Il falò della Cristoforo Colombo, che i turisti sui bus per Fiumicino hanno globalmente e impietosamente socializzato con foto e post irridenti su Facebook, ha responsabili individuabili per nome e cognome, se mai si volesse procedere seriamente nei confronti di chi continua a occupare inopinatamente il suo ambito posto in una municipalizzata o in giunta.
Ma non accadrà nulla, Virginia ha sottoscritto la non belligeranza con i dipendenti dell'Azienda Municipale dell'Ambiente... "Basta che non mi facciate scoppiare una grana in luglio e agosto quando la monnezza puzza assai" deve aver detto ai dipendenti e alle potentissime sigle sindacali che rappresentano questa specie protetta di Turbo-garantiti. Patto simile anche con ATAC e Comando di Polizia Urbana, tutti assolutamente sicuri della propria intoccabilità anche nell'era di Virginia.

L'epopea di nomine e dimissioni ha contraddistinto i primi sei mesi della Giunta di Virginia, nomi balzati all'onore delle cronache e di botto scomparsi, di eroi dell'"uno vale uno" poi licenziati o incarcerati: alla rinfusa: Paola Muraro, Marcello Minenna, Stefano Fermante, Raffaele Marra Salvatore Romeo. Una superattività sospetta del dipartimento Risorse Umane del Comune, al quale risale un terzo delle poche delibere (272) della giunta in 12 mesi, a dimostrazione che, anziché di strade sconnesse, cassonetti rigurgitanti e tasse senza corrispettivo in servizi, la giunta si è occupata di posti di governo e sottogoverno.

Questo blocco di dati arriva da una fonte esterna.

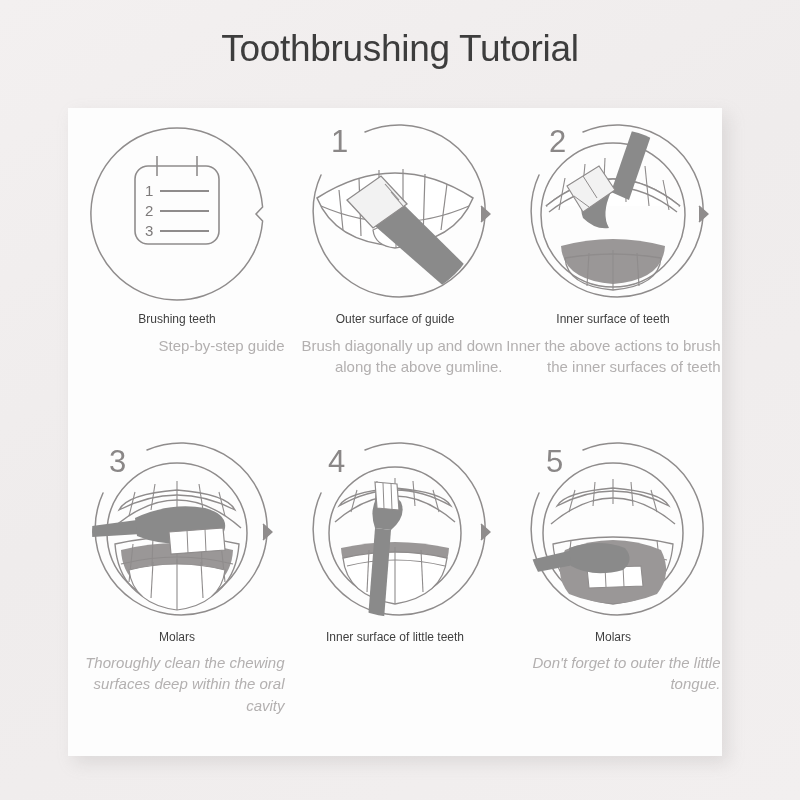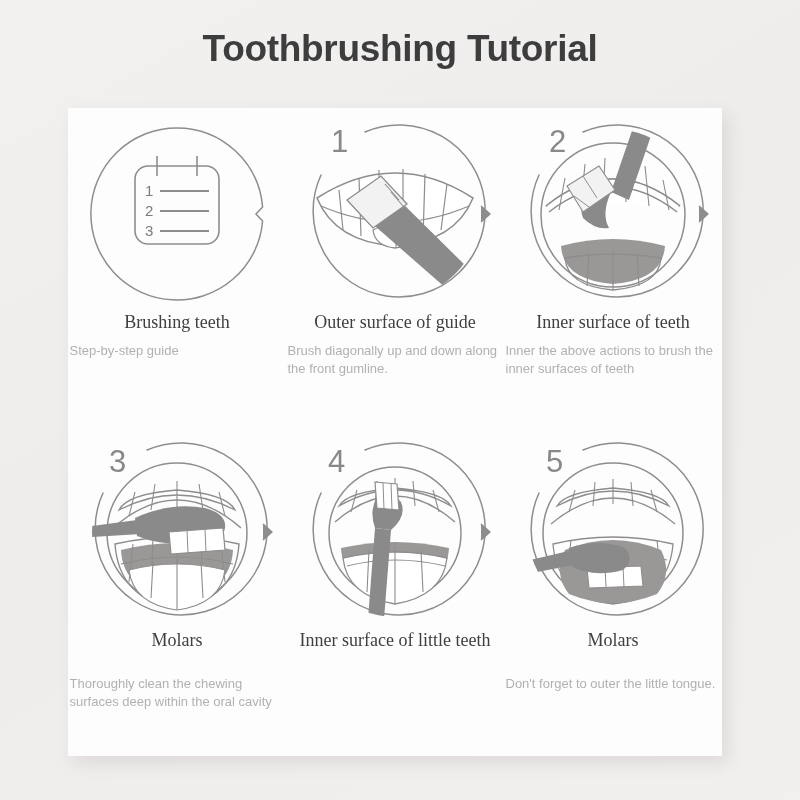--- a/index.html
+++ b/index.html
@@ -26,7 +26,7 @@
     width: 800px;
     text-align: center;
     font-size: 37px;
-    font-weight: bold;
+    font-weight: normal;
     color: #3d3d3d;
     letter-spacing: -0.3px;
   }

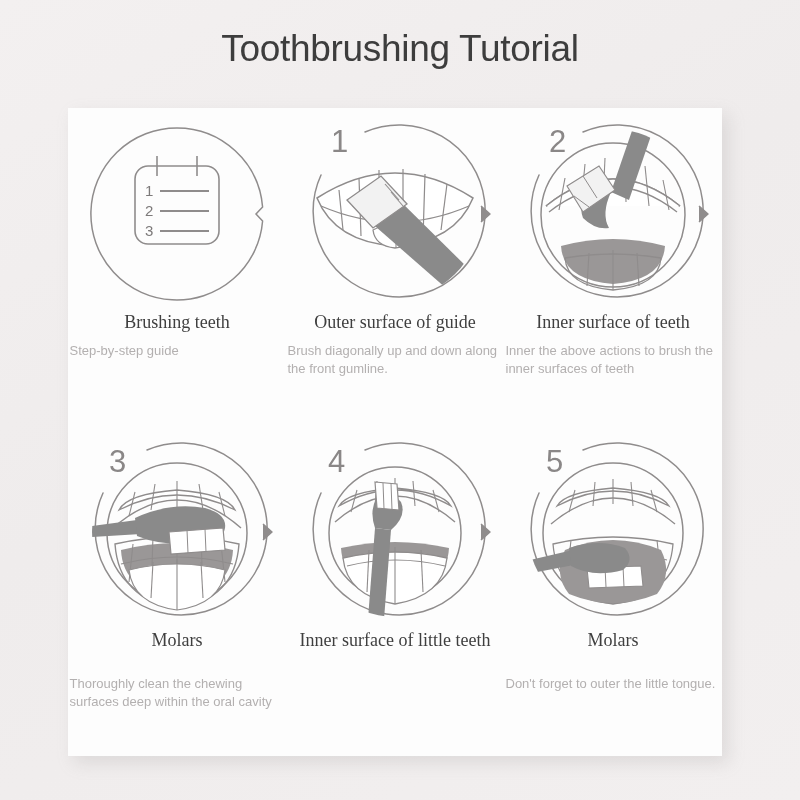--- a/index.html
+++ b/index.html
@@ -64,12 +64,11 @@
   .art svg { display: block; width: 200px; height: 200px; }
 
   .p-title {
-    font-size: 18px;
+    font-size: 12px;
     color: #3f3f3f;
     text-align: center;
     margin-top: -2px;
     white-space: nowrap;
-    font-family: Liberation Serif, serif;
   }
   .p-desc {
     font-size: 13px;

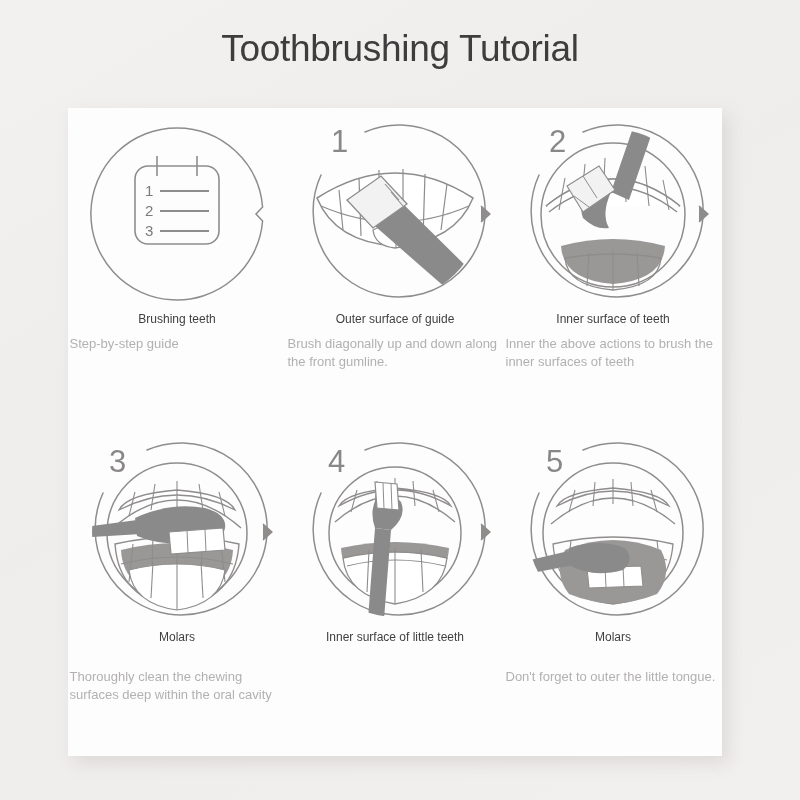--- a/index.html
+++ b/index.html
@@ -71,9 +71,9 @@
     white-space: nowrap;
   }
   .p-desc {
-    font-size: 13px;
+    font-size: 15px;
     color: #b3b0b0;
-    text-align: left;
+    text-align: right;
     line-height: 1.42;
     margin-top: 9px;
     width: 215px;

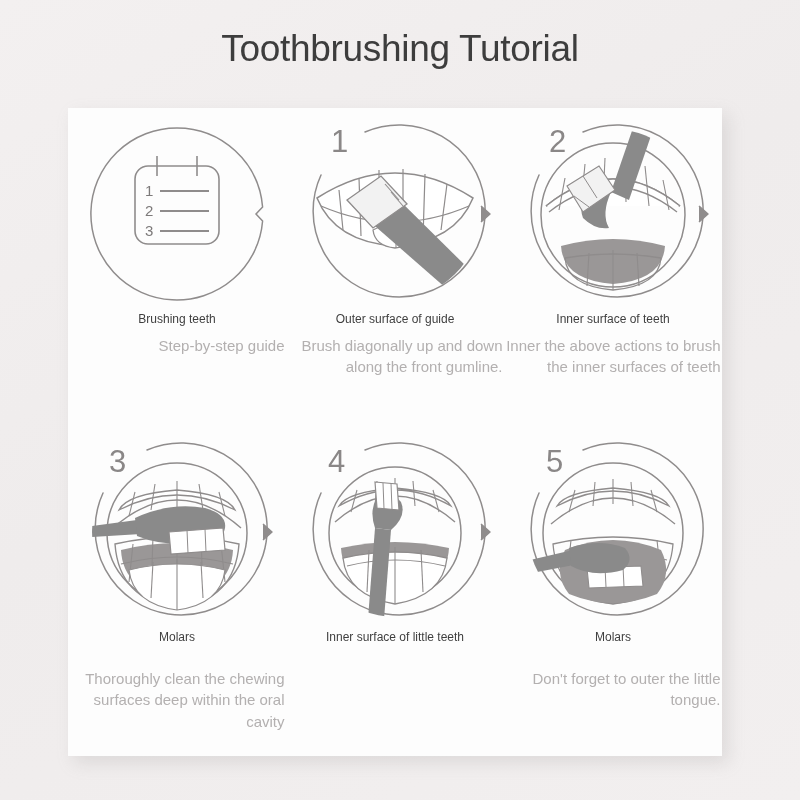--- a/index.html
+++ b/index.html
@@ -150,7 +150,7 @@
           </svg>
         </div>
         <div class="p-title">Outer surface of guide</div>
-        <div class="p-desc">Brush diagonally up and down along the front gumline.</div>
+        <div class="p-desc">Brush diagonally up and down along the above gumline.</div>
       </div>
 
       <div class="panel">

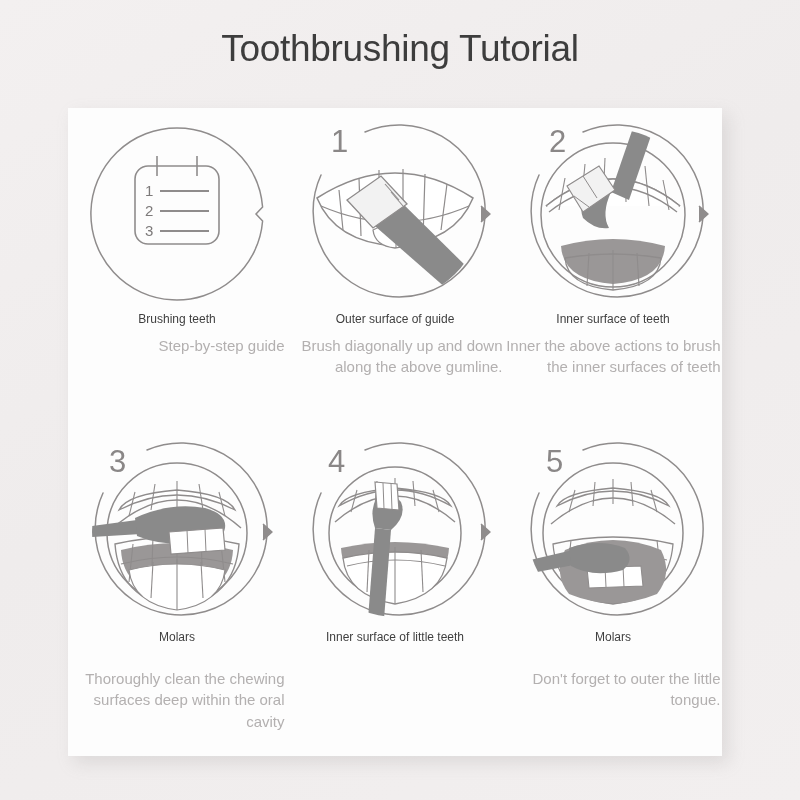--- a/index.html
+++ b/index.html
@@ -79,7 +79,7 @@
     width: 215px;
   }
   .row2 .art { margin-top: 0px; }
-  .row2 .p-desc { margin-top: 24px; }
+  .row2 .p-desc { margin-top: 8px; font-style: italic; }
 </style>
 </head>
 <body>

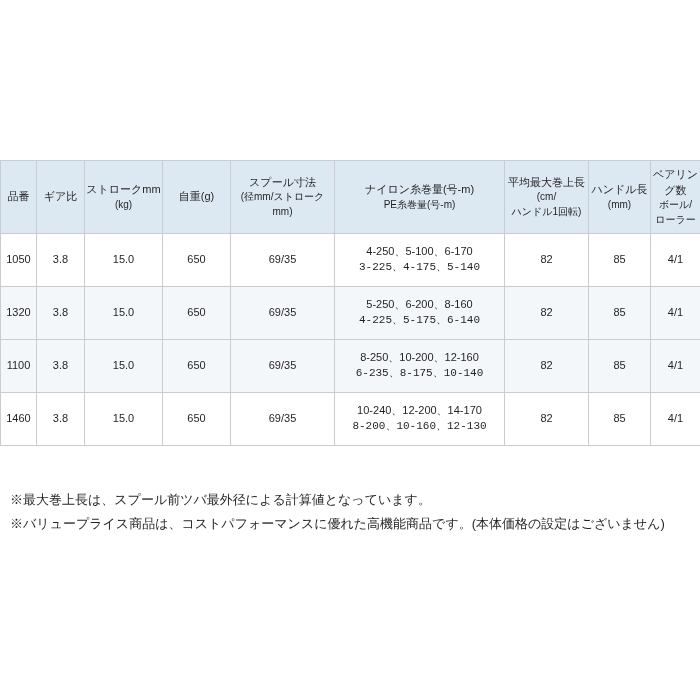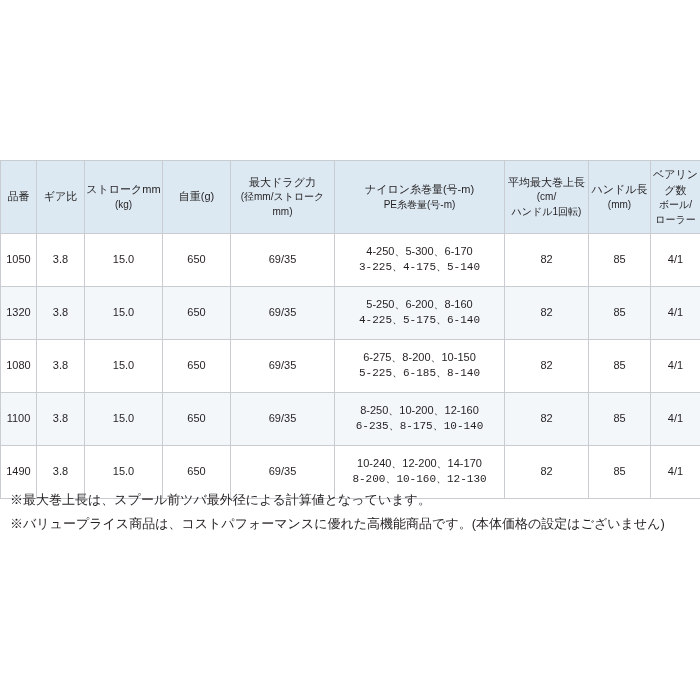--- a/index.html
+++ b/index.html
@@ -119,7 +119,7 @@
           <span>自重(g)</span>
         </th>
         <th>
-          <span>最大ドラグ力</span>
+          <span>スプール寸法</span>
           <span class="sub">(径mm/ストロークmm)</span>
         </th>
         <th>

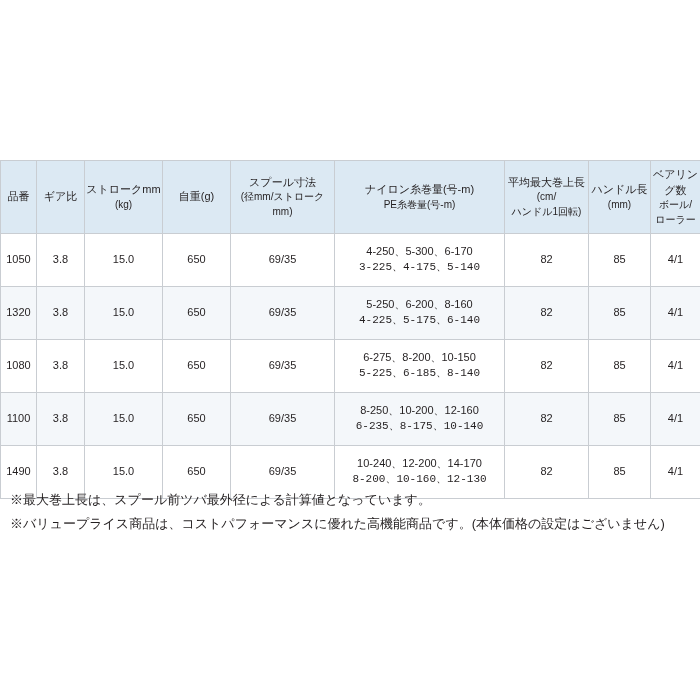--- a/index.html
+++ b/index.html
@@ -150,7 +150,7 @@
         <td>650</td>
         <td>69/35</td>
         <td class="line-cell">
-          <span>4-250、5-300、6-170</span>
+          <span>4-250、5-100、6-170</span>
           <span class="l2">3-225、4-175、5-140</span>
         </td>
         <td>82</td>

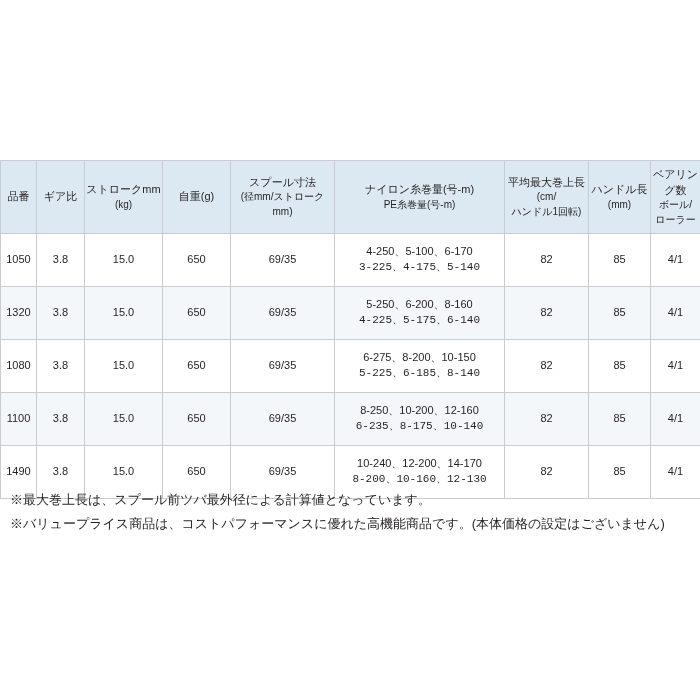--- a/index.html
+++ b/index.html
@@ -171,20 +171,6 @@
         <td>85</td>
         <td>4/1</td>
       </tr>
-      <tr>
-        <td>1080</td>
-        <td>3.8</td>
-        <td>15.0</td>
-        <td>650</td>
-        <td>69/35</td>
-        <td class="line-cell">
-          <span>6-275、8-200、10-150</span>
-          <span class="l2">5-225、6-185、8-140</span>
-        </td>
-        <td>82</td>
-        <td>85</td>
-        <td>4/1</td>
-      </tr>
       <tr class="alt">
         <td>1100</td>
         <td>3.8</td>

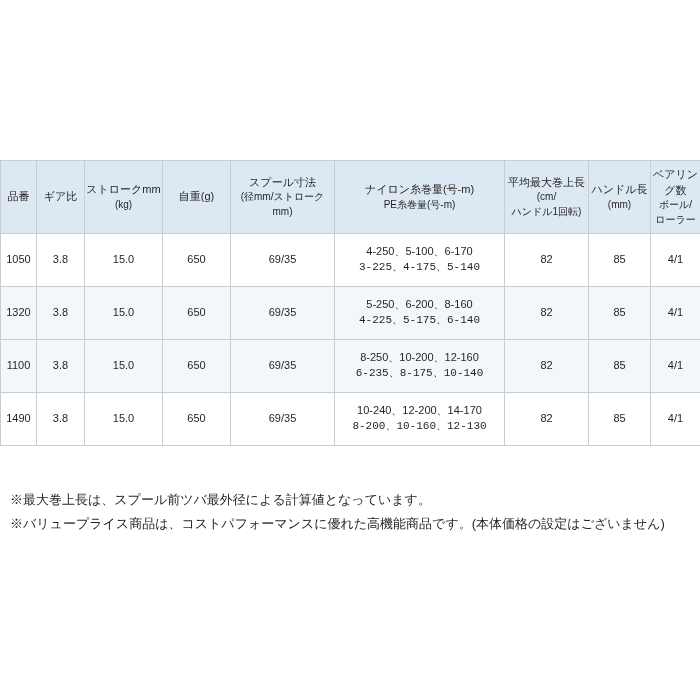--- a/index.html
+++ b/index.html
@@ -186,7 +186,7 @@
         <td>4/1</td>
       </tr>
       <tr>
-        <td>1490</td>
+        <td>1460</td>
         <td>3.8</td>
         <td>15.0</td>
         <td>650</td>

Con il rogo sulla Colombo sono andate in fumo anche le residue speranze dell'elettorato grillino che l'etica d'acciaio della prima ora non si trasmutasse in un malleabile impasto mollaccioso e stiracchiabile dai maggiorenti che da decenni occupano in pianta stabile l'organico afferente al Comune di Roma che, sommando le municipalizzate costituisce la prima aziende del Lazio per numerosità di dipendenti.
Parrebbe che Grillo abbia lanciato l'ennesima ciambella di salvataggio a Virginia, ma la partit è ora nelle mani della procura di Roma.
Ohibò nelle mani esperte di Paolo Ielo: il magistrato che coordinò Mafia Capitale. Contrappasso crudele del giubilo pentastellato, quando lo stesso Ielo scrisse la parola fine sull'esperienza di Ignazio Marino.
Ora quello stesso Ielo segue le inchieste sul caos senza costrutto dopo le elezioni comunali di maggio e giugno 2016. Potrebbe accadere che il tribunale si occupi tra l'inverno e la primavera prossimi delle vicende che videro protagonisti Muraro, Marra, Romeo e soci, coinvolgendo anche Virginia Raggi.